▶ [TASK STATEMENT] Pick out all lines with the word "https" from the records that follow.

Segment Start: RECORDS SHOWN

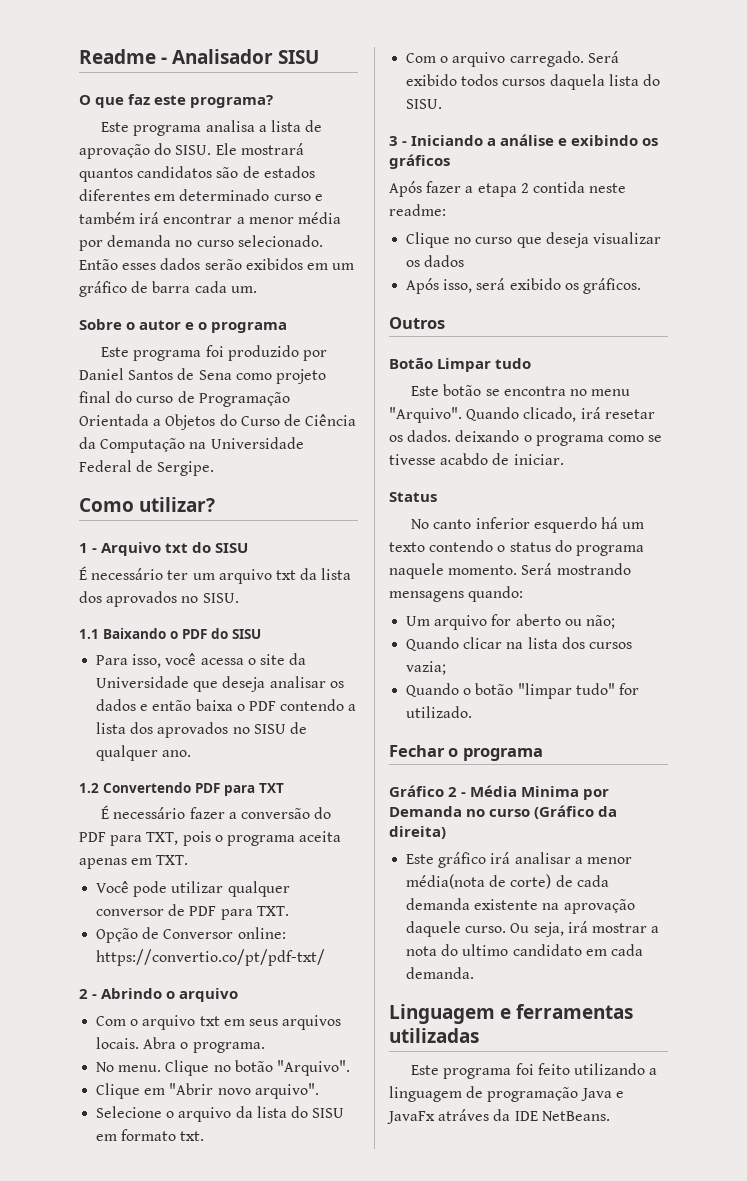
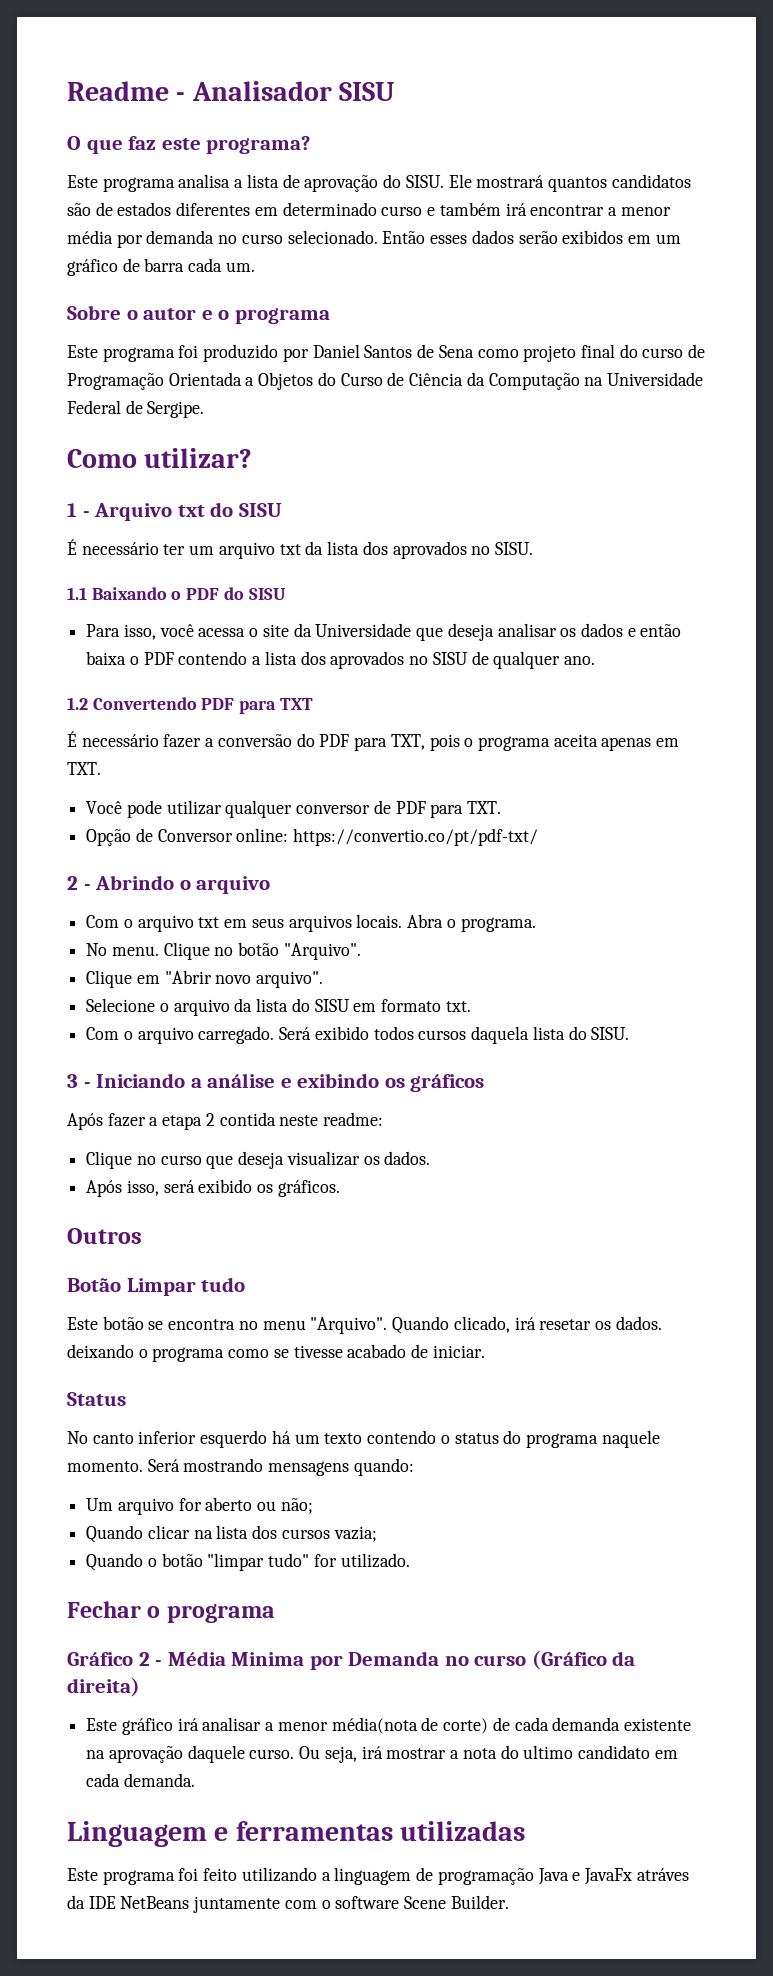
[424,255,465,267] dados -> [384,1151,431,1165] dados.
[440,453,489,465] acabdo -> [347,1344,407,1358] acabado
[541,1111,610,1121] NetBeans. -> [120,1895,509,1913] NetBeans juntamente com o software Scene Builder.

Segment End: RECORDS SHOWN
Segment Start: RECORDS SHOWN

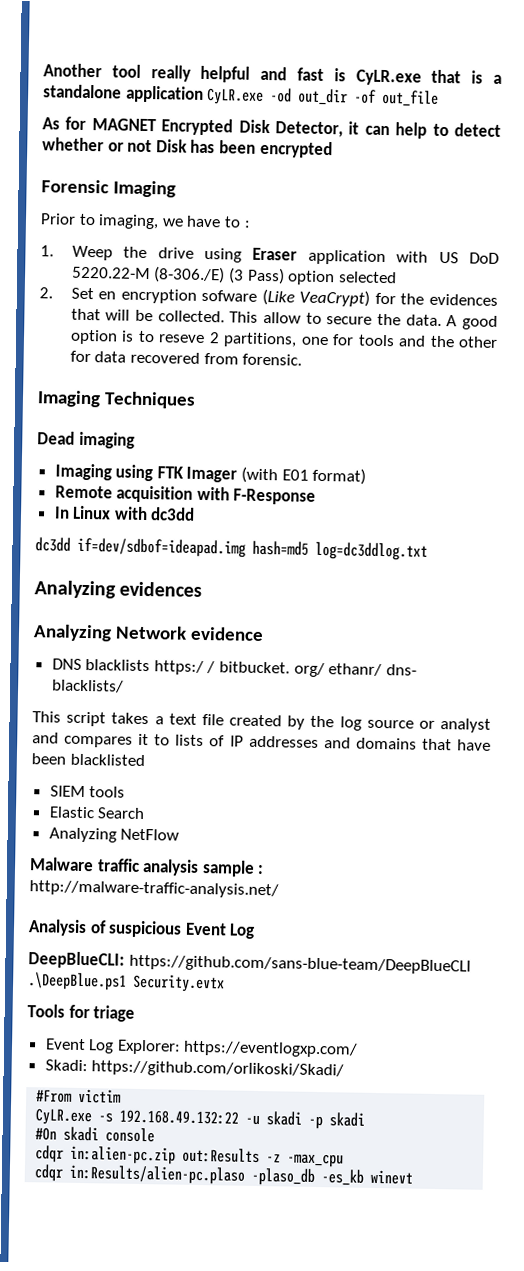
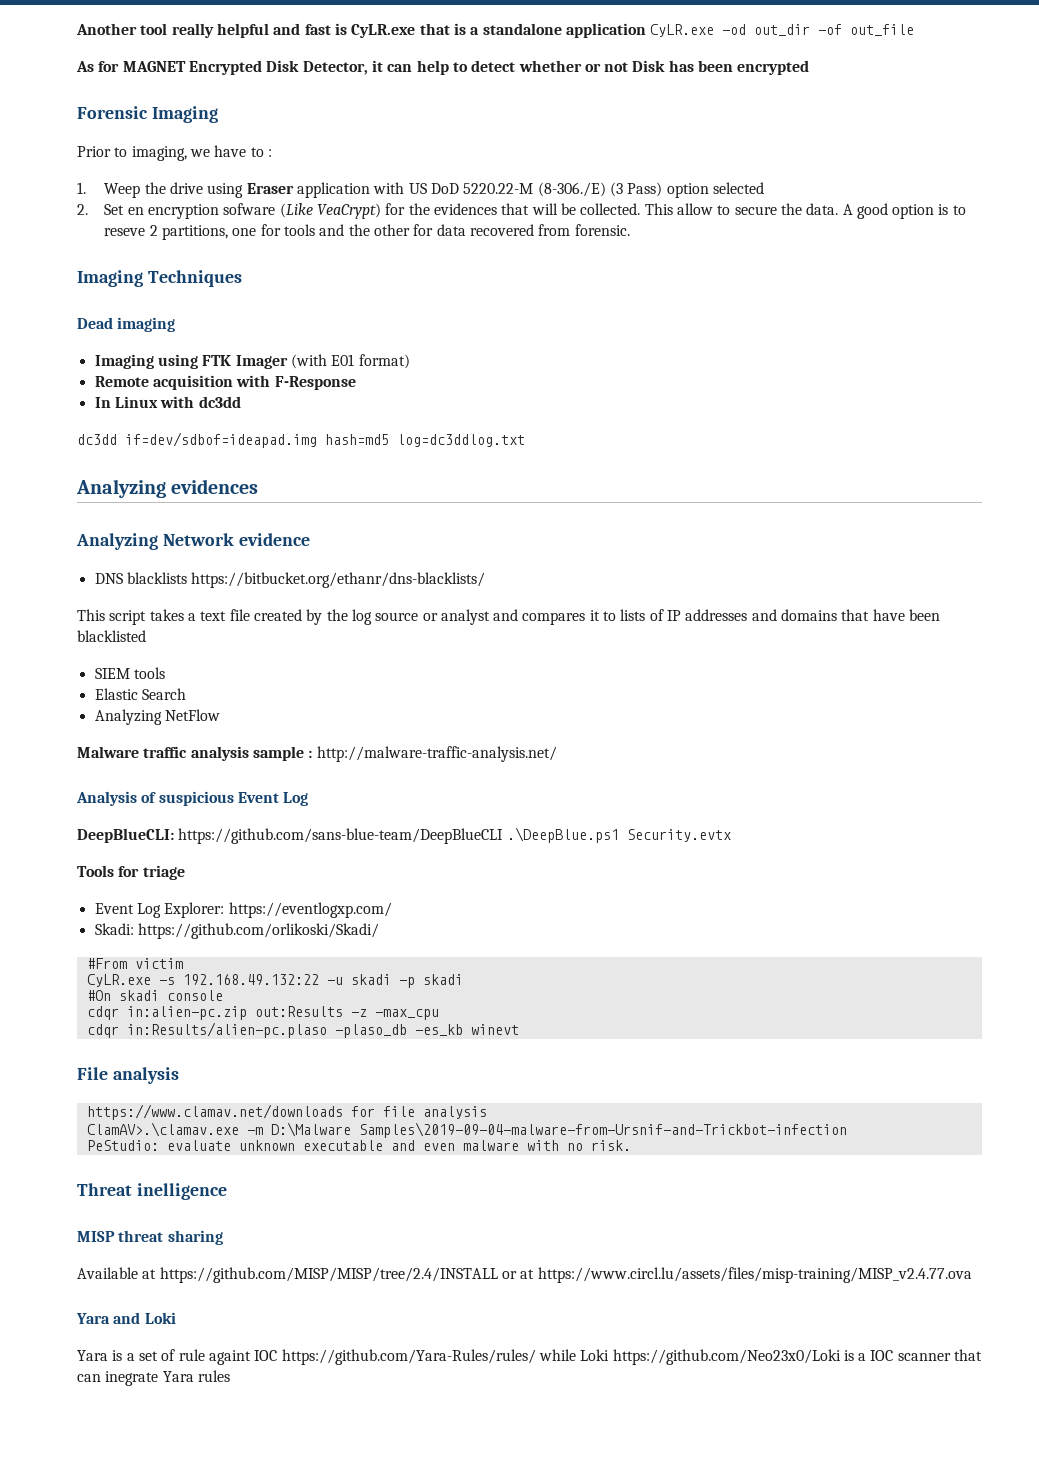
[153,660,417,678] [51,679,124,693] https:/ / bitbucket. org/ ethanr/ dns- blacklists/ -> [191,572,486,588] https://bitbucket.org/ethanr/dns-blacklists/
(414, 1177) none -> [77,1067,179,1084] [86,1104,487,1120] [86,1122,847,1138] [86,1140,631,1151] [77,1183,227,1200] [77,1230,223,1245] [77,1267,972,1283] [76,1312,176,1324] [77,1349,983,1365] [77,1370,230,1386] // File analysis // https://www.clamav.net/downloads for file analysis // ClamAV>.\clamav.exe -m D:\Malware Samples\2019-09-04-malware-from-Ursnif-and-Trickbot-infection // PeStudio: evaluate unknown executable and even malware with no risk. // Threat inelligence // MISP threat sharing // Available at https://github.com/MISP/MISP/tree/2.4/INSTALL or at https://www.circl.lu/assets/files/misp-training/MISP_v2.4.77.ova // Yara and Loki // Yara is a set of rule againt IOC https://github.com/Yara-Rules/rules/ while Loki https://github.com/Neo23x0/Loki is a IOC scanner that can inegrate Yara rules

Segment End: RECORDS SHOWN

▶ [REPLY]
[153,660,417,678] [51,679,124,693] https:/ / bitbucket. org/ ethanr/ dns- blacklists/ -> [191,572,486,588] https://bitbucket.org/ethanr/dns-blacklists/
(414, 1177) none -> [77,1067,179,1084] [86,1104,487,1120] [86,1122,847,1138] [86,1140,631,1151] [77,1183,227,1200] [77,1230,223,1245] [77,1267,972,1283] [76,1312,176,1324] [77,1349,983,1365] [77,1370,230,1386] // File analysis // https://www.clamav.net/downloads for file analysis // ClamAV>.\clamav.exe -m D:\Malware Samples\2019-09-04-malware-from-Ursnif-and-Trickbot-infection // PeStudio: evaluate unknown executable and even malware with no risk. // Threat inelligence // MISP threat sharing // Available at https://github.com/MISP/MISP/tree/2.4/INSTALL or at https://www.circl.lu/assets/files/misp-training/MISP_v2.4.77.ova // Yara and Loki // Yara is a set of rule againt IOC https://github.com/Yara-Rules/rules/ while Loki https://github.com/Neo23x0/Loki is a IOC scanner that can inegrate Yara rules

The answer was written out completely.